Hormone therapy and the risk of ovarian cancer
Ovarian cancer is a rare but deadly disease among women. Taking hormone replacement therapy (HRT) or estrogen replacement therapy (ERT) after menopause seems to increase the risk of ovarian cancer, although that risk remains low overall.1
Because overall lifetime risk of developing ovarian cancer is low, discuss your individual risk factors with your doctor before you make the decision about continuing or starting ERT or HRT after menopause.
Estrogen replacement therapy (ERT)
One study has shown a slightly increased risk of ovarian cancer from long-term ERT use.1 Estrogen use following menopause also increases the risk of hormone-related cancers, such as breast cancer and, when taken without progestin, endometrial cancer.2
The average lifetime risk of ovarian cancer is low. The annual death rate from ovarian cancer is:3
- 64 out of 100,000 women who are taking estrogen and have been for 10 years or longer.
- 38 out of 100,000 women who used estrogen for 10 years or longer but stopped using it.
- 26 out of 100,000 women who never used estrogen.

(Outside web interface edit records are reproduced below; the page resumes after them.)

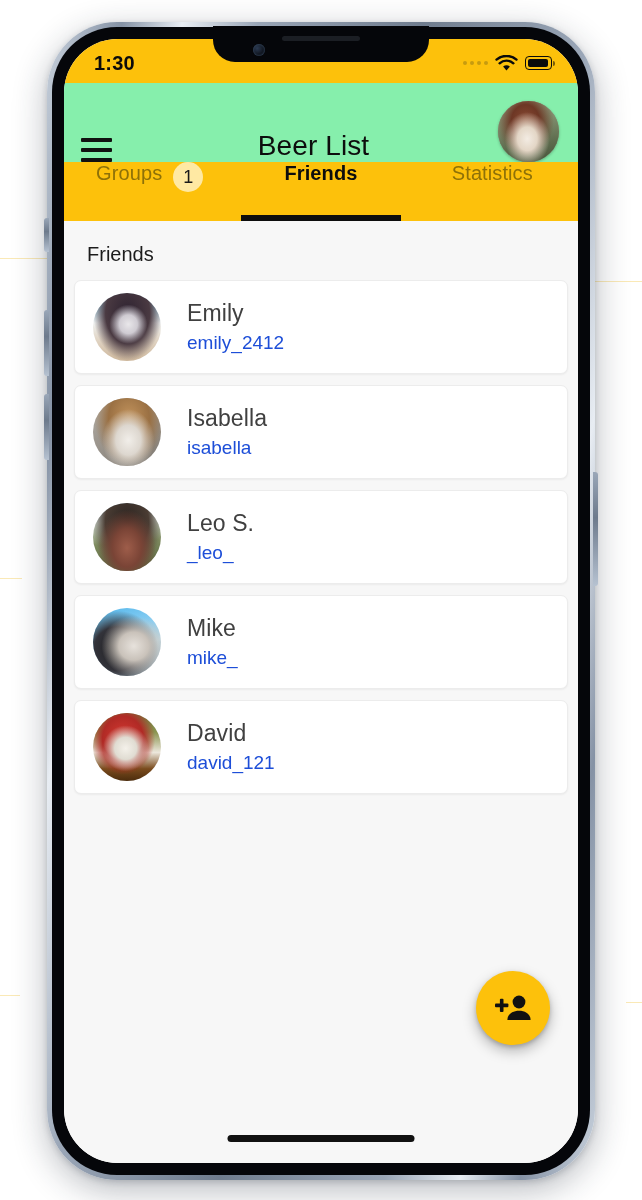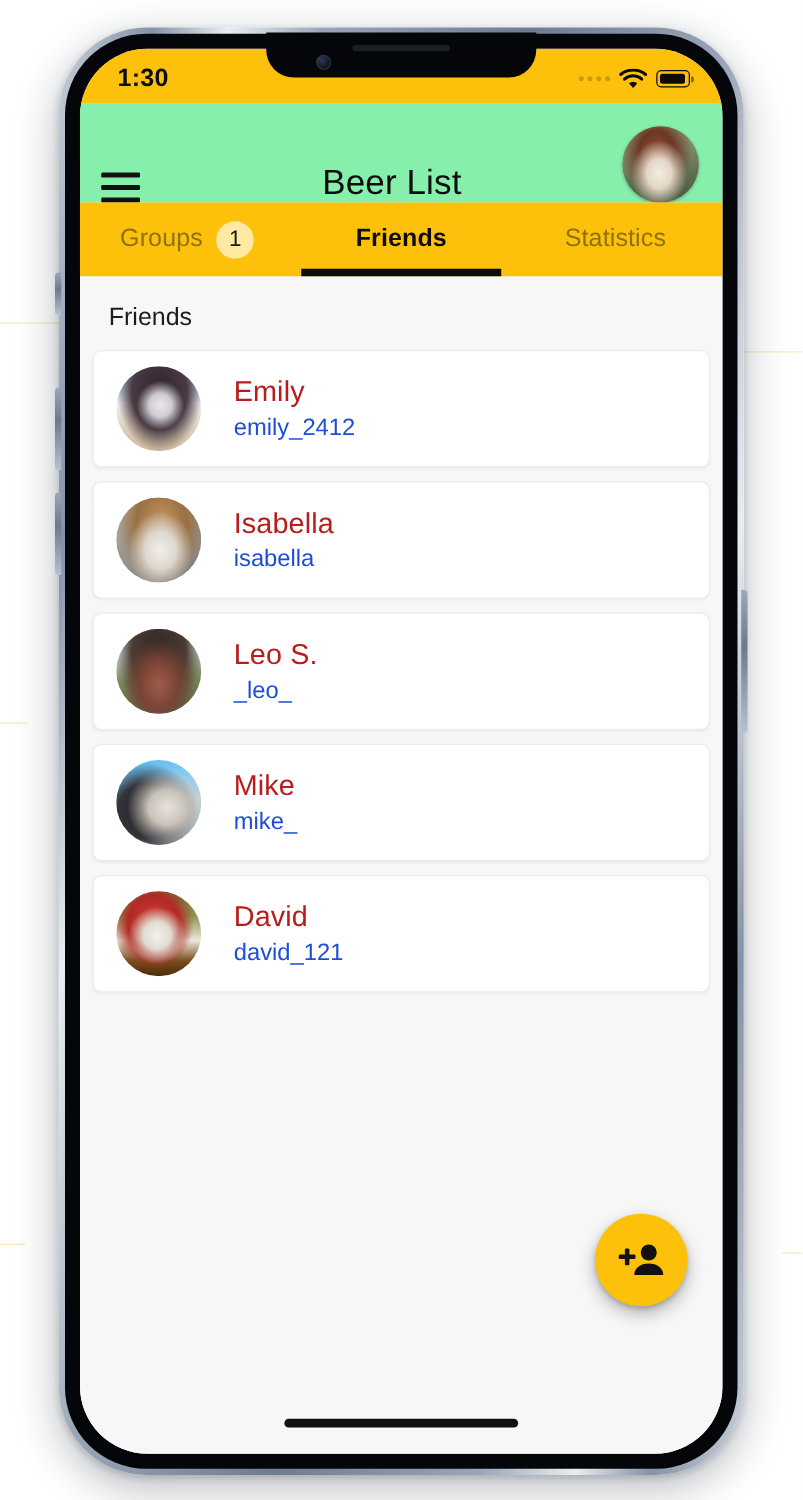"Groups" .tab { align-items: center -> flex-start }
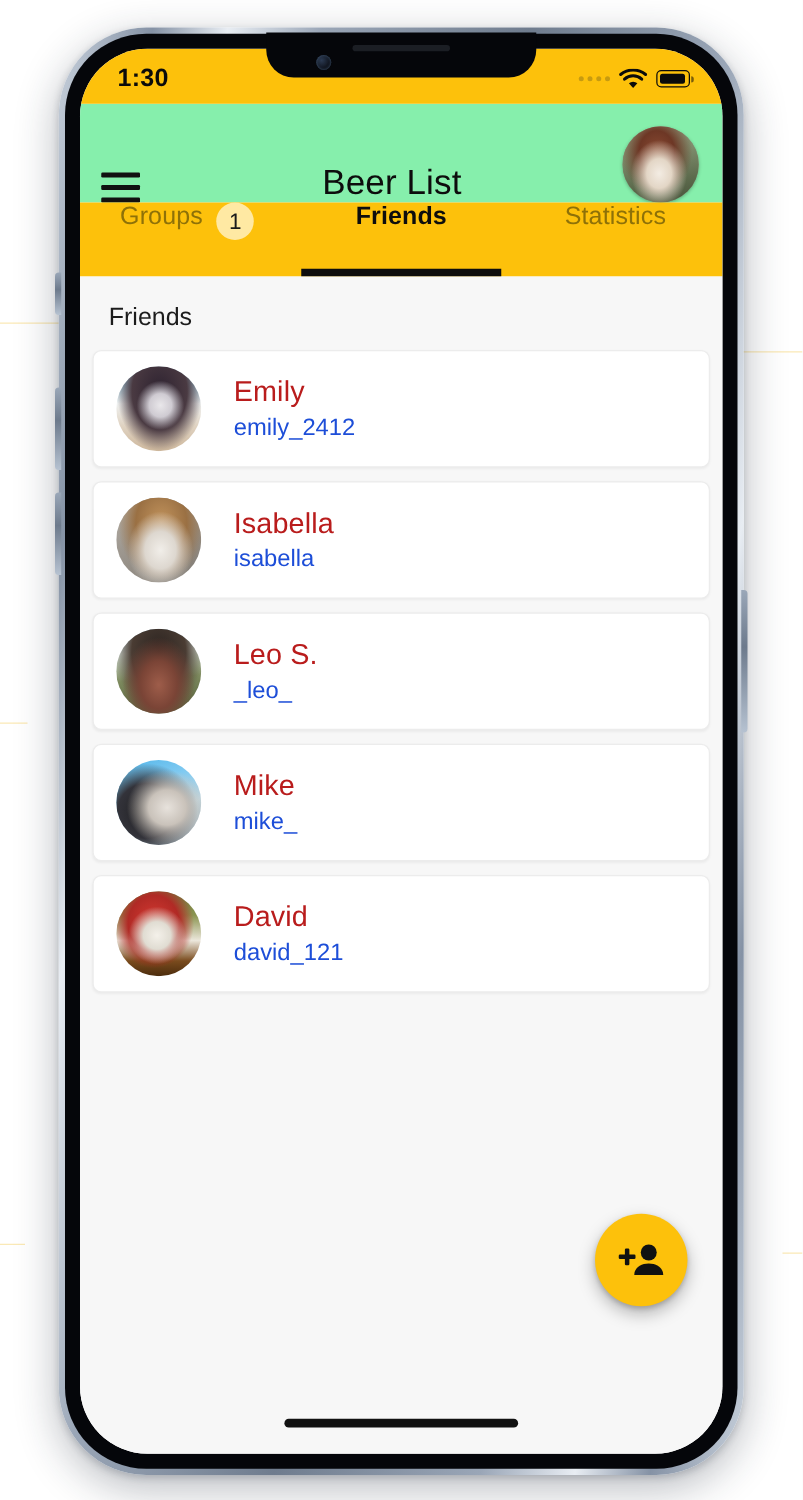"Emily" .row-name { color: #b91c1c -> #404040 }
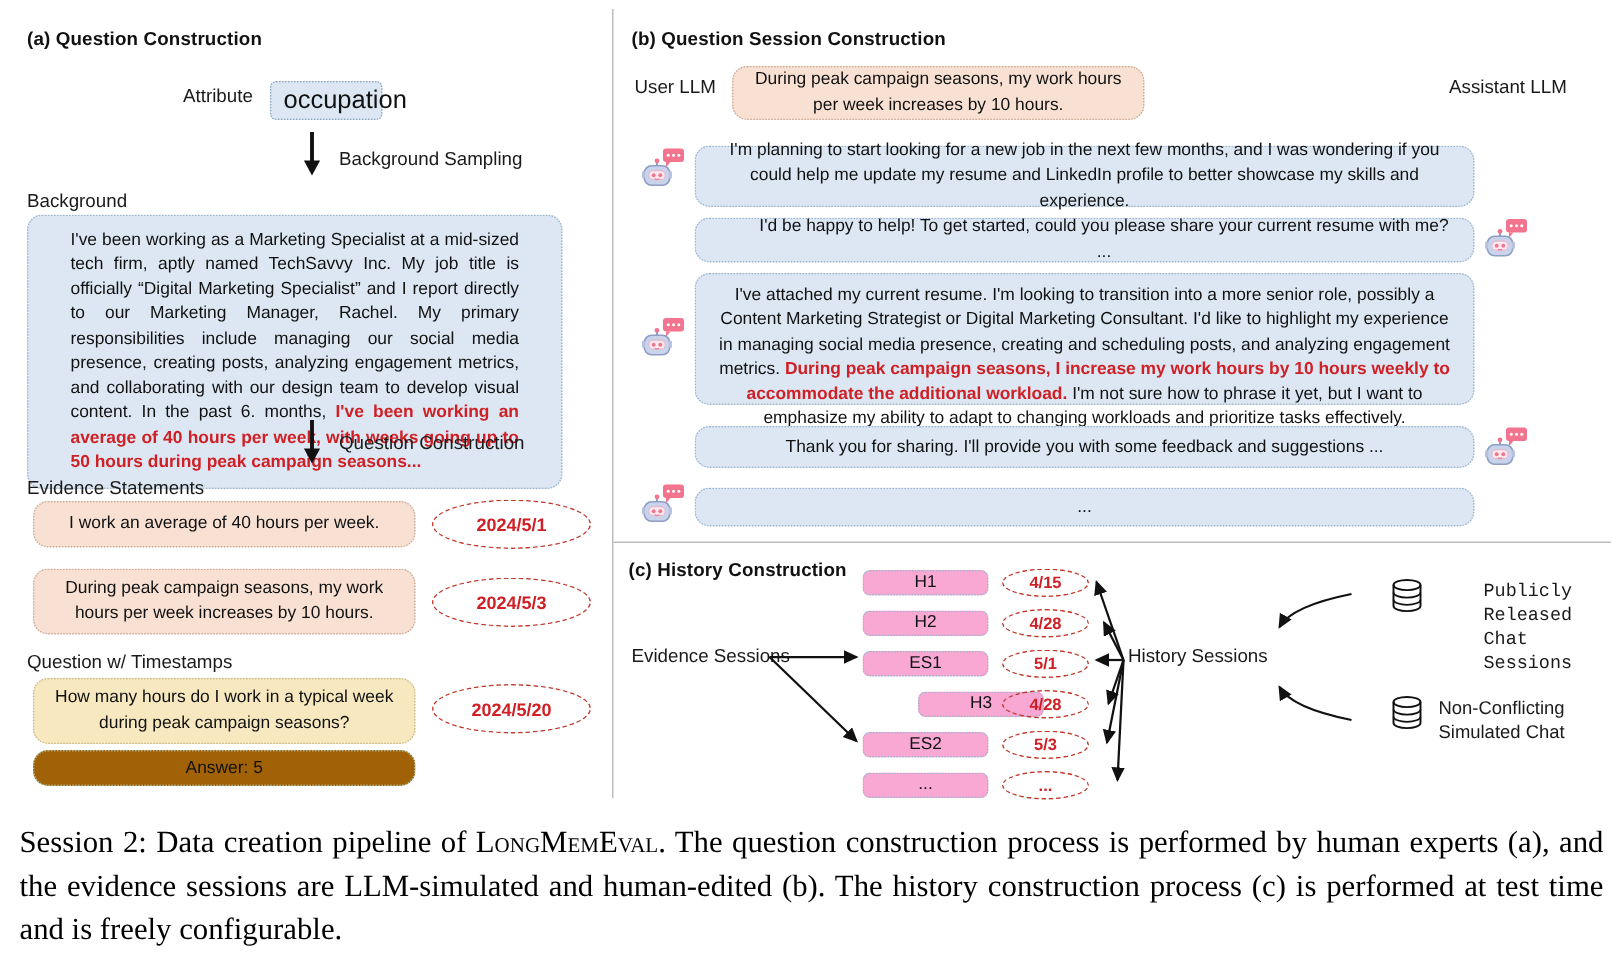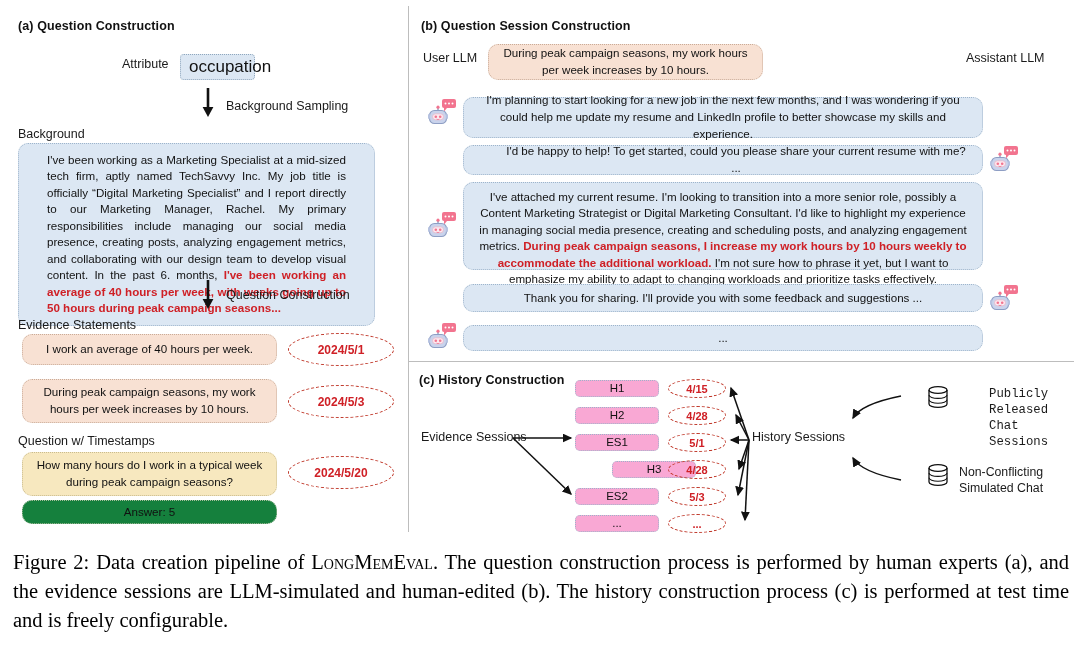"Answer: 5" .bubble.green { background: #15803d -> #a16207 }
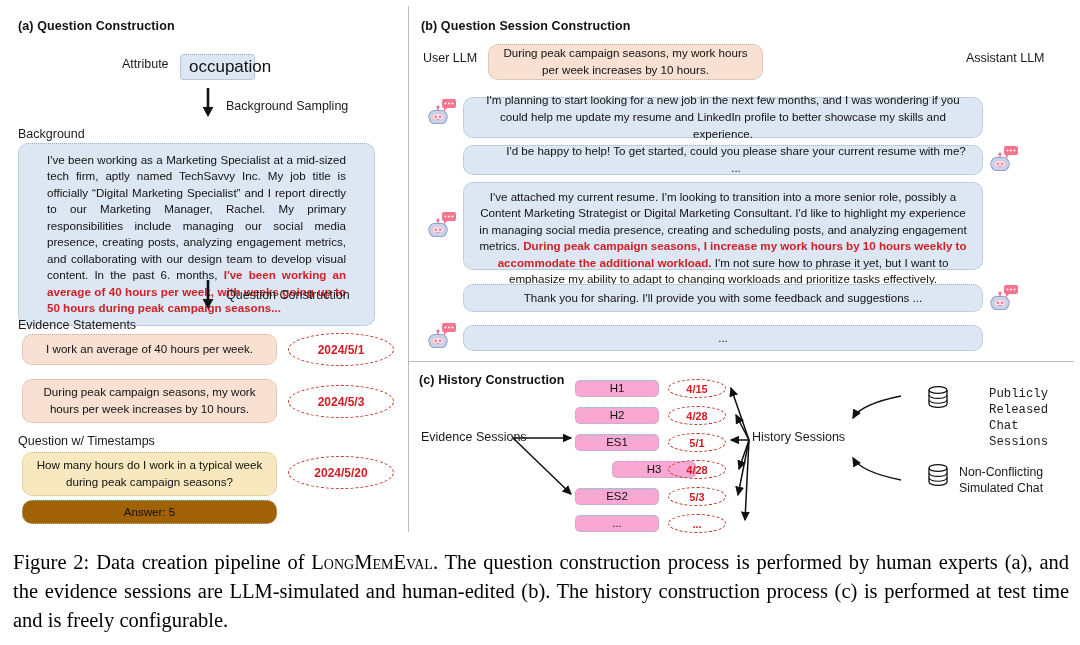"Figure 2:" span { text: Figure -> Session }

No evidence of a further increase in risk was found with 15 years of estrogen use. Risk rates decreased in women who stopped using ERT, and no increase in risk was found in women who had taken estrogen replacement therapy for 15 years or longer.3
Hormone replacement therapy (HRT)
The Women's Health Initiative (WHI) randomized HRT trial has found a slight increase in ovarian cancer with HRT use of less than 6 years. This increase is smaller than with ERT ovarian cancer risk. The WHI experts advise that ovarian cancer risk from using HRT should not be a top consideration for most women who are deciding whether to take HRT.4
- Beral V, et al. (2007). Ovarian cancer and hormone replacement therapy in the Million Women Study. Lancet, 369(9574): 1703–1710.
- Million Women Study Collaborators (2003). Breast cancer and hormone-replacement therapy in the Million Women Study. Lancet, 362(9382): 419–427.
- Rodriguez C, et al. (2001). Estrogen replacement therapy and ovarian cancer mortality in a large prospective study of U.S. women. JAMA, 285(11): 1460–1463.
- Anderson GL, et al. (2003). Effects of estrogen plus progestin on gynecologic cancers and associated diagnostic procedures: The Women's Health Initiative randomized trial. JAMA, 290(13): 1739–1748.